Ele cita áreas da engenharia, ciências da vida, ciências biológicas e ciências agrárias como destaque no Estado. Segundo Campos, na UFMG há uma excelência já antiga na engenharia. Ele relembra que o curso de metalúrgica da Federal começou a se relacionar com o mercado siderúrgico e de mineração desde a década de 60. “Existiam pesquisas influenciadas já naquele tempo pelas demandas da indústria, pois eram levados os conhecimentos sofisticados, a maioria de doutorandos e doutores do exterior, quando a pós- graduação no Brasil era ainda incipiente”, conta.

O professor percebe que no Brasil, ainda espera-se muito que as inovações venham da academia.
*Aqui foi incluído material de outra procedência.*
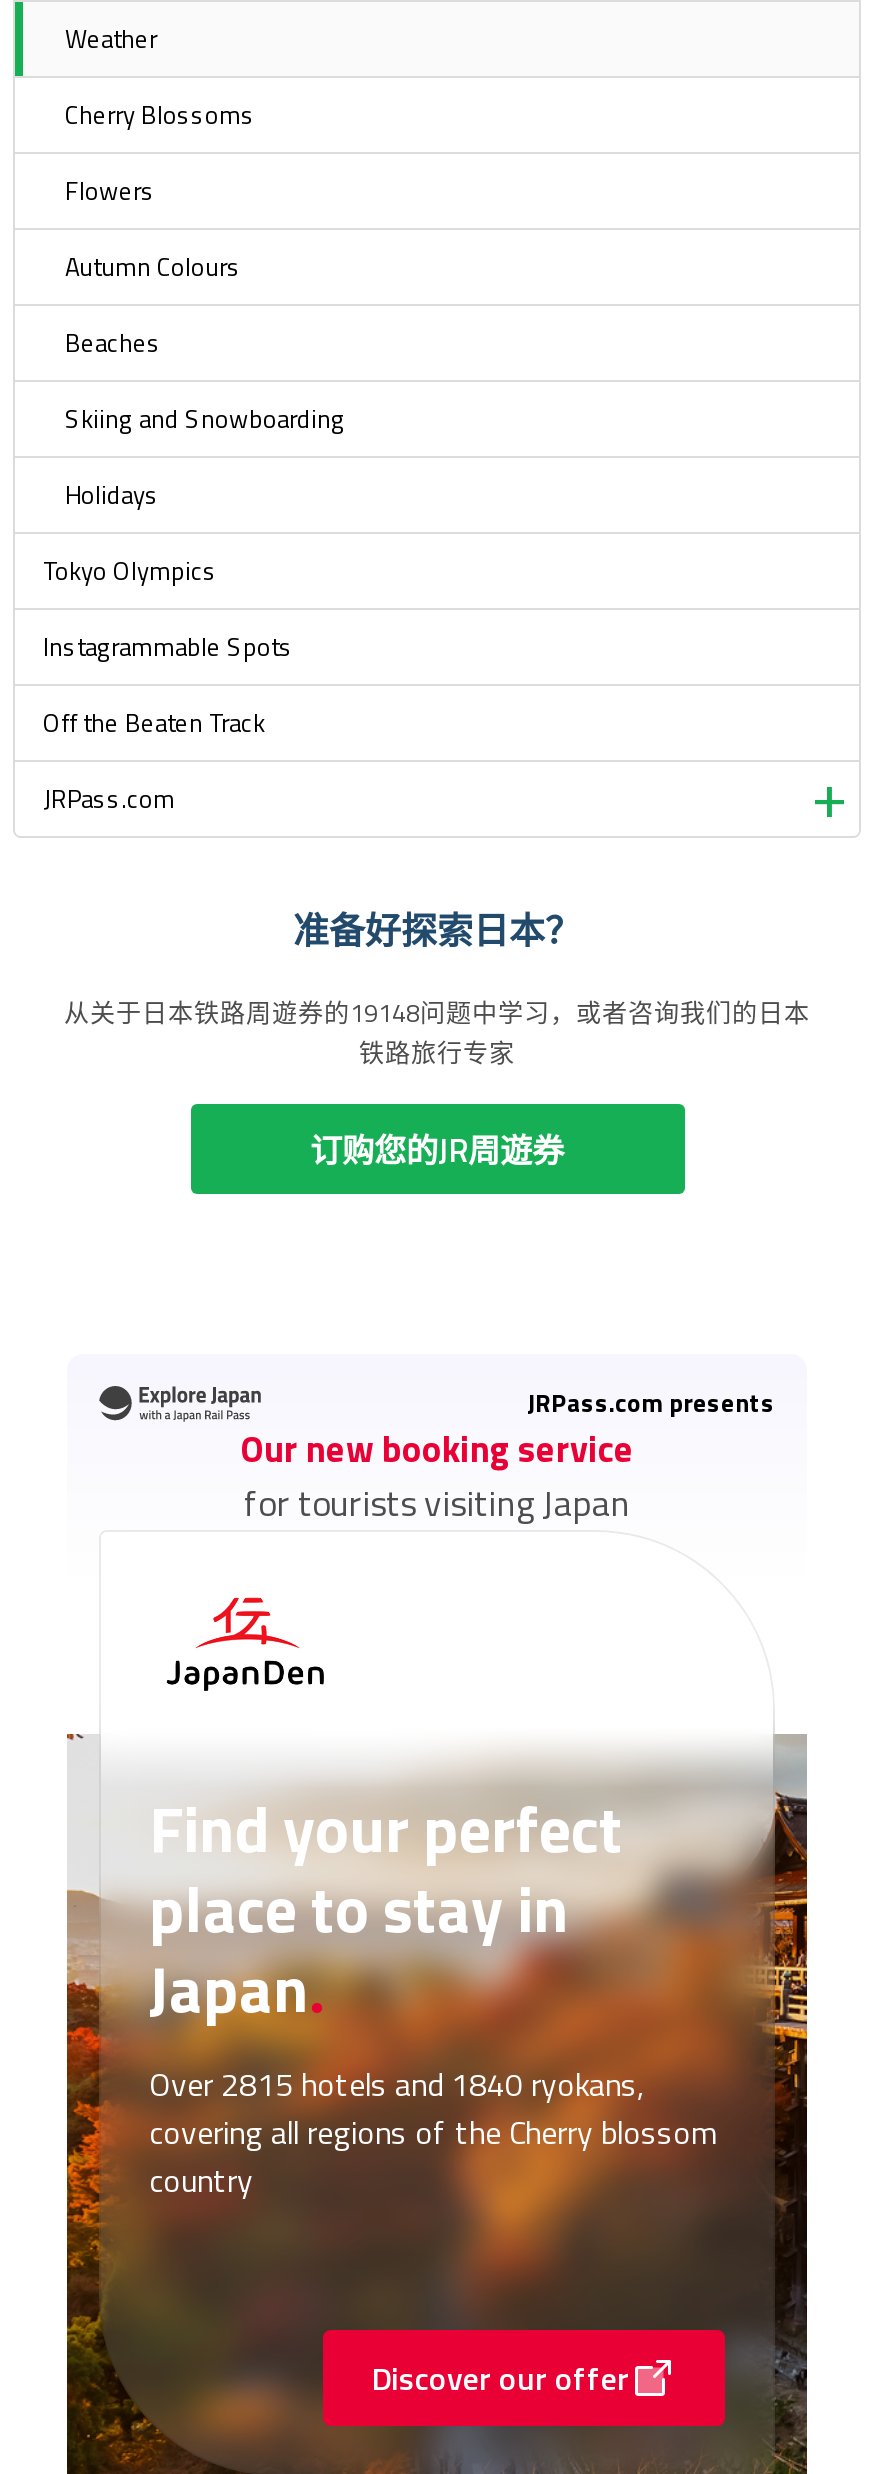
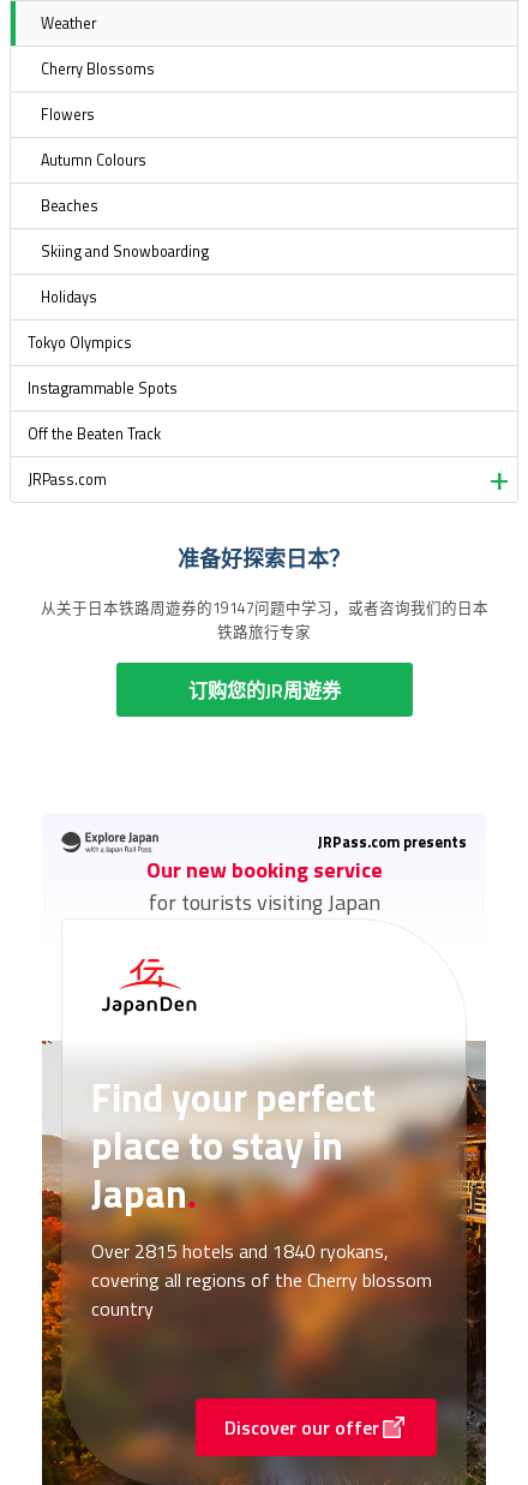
[64,994,810,1032] 从关于日本铁路周遊券的19148问题中学习，或者咨询我们的日本 -> [40,597,488,619] 从关于日本铁路周遊券的19147问题中学习，或者咨询我们的日本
O que ocorre de forma diferente nos Estados Unidos e países desenvolvidos, onde 85% delas ocorrem na indústria e 15% nas universidades e institutos de pesquisa. Por aqui, é o contrário: 85% na academia e 15% no mercado.

“O que isso quer dizer? Que a indústria brasileira não inova. Temos a Embraer, que é como se fosse uma joia no interior de São Paulo” afirma o professor, lamentando que o poder de irradiar e espalhar as novas tecnologias da empresa acaba se restringindo à região de São José dos Campos.

O momento e a hora das startups

Mas de acordo com ele, é preciso que as mudanças, mesmo que sejam lentas, comecem a ocorrer. Campos lembra que isso pode ser observado em relação às startups, nas quais jovens que estão chegando com ideias na área de TI, entram com a vontade de empreender. “As empresas nascem com essa atitude. A maioria não vai para frente. Mas essa fermentação que é importante acontece. O desejo de querer empreender”, acredita o professor, que vê em Minas, mesmo não sendo a principal economia do País, um ecossistema que vai extremamente bem quando o assunto é startups e empreendedorismo.

Inquieto, Ivan Campos verificou uma oportunidade para surfar nessa onda das startups.  Agora, no ramo do big data, um novo conceito que se permite verificar e cruzar dados pela internet gerando importantes informações para diferentes tipos de negócio.Assim fundou a mineira Hekima, que vai possibilitar que empresas e instituições acompanhem em tempo real, conversas em redes sociais sobre elas, entendendo o comportamento do público, gerando insigths e relatórios a partir de uma análise dos dados.  ”Várias coisas vão poder ser previstas. Será importante para definir estratégias ou gerenciar crises. Somos contratados para prestar um serviço’, explica o professor, salientando que o big data trata-se de uma realidade, que vai ajudar não apenas empresas, mas a humanidade.

Campos não se sente constrangido em trabalhar com pessoas mais jovens. Ao contrário, vê como uma troca de experiências. Na Hekima, além de sócios com menos de trinta anos, há uma equipe nessa mesma faixa etária, entre programadores e desenvolvedores.

Como também programa, ele sempre se atualiza para não ficar atrás. “E discuto com o mais jovens de igual para igual. Eles me respeitam muito. Meu apelido é Yoda”, brinca ele, referindo se ao grão-mestre fictício e experiente da saga Guerra nas Estrelas.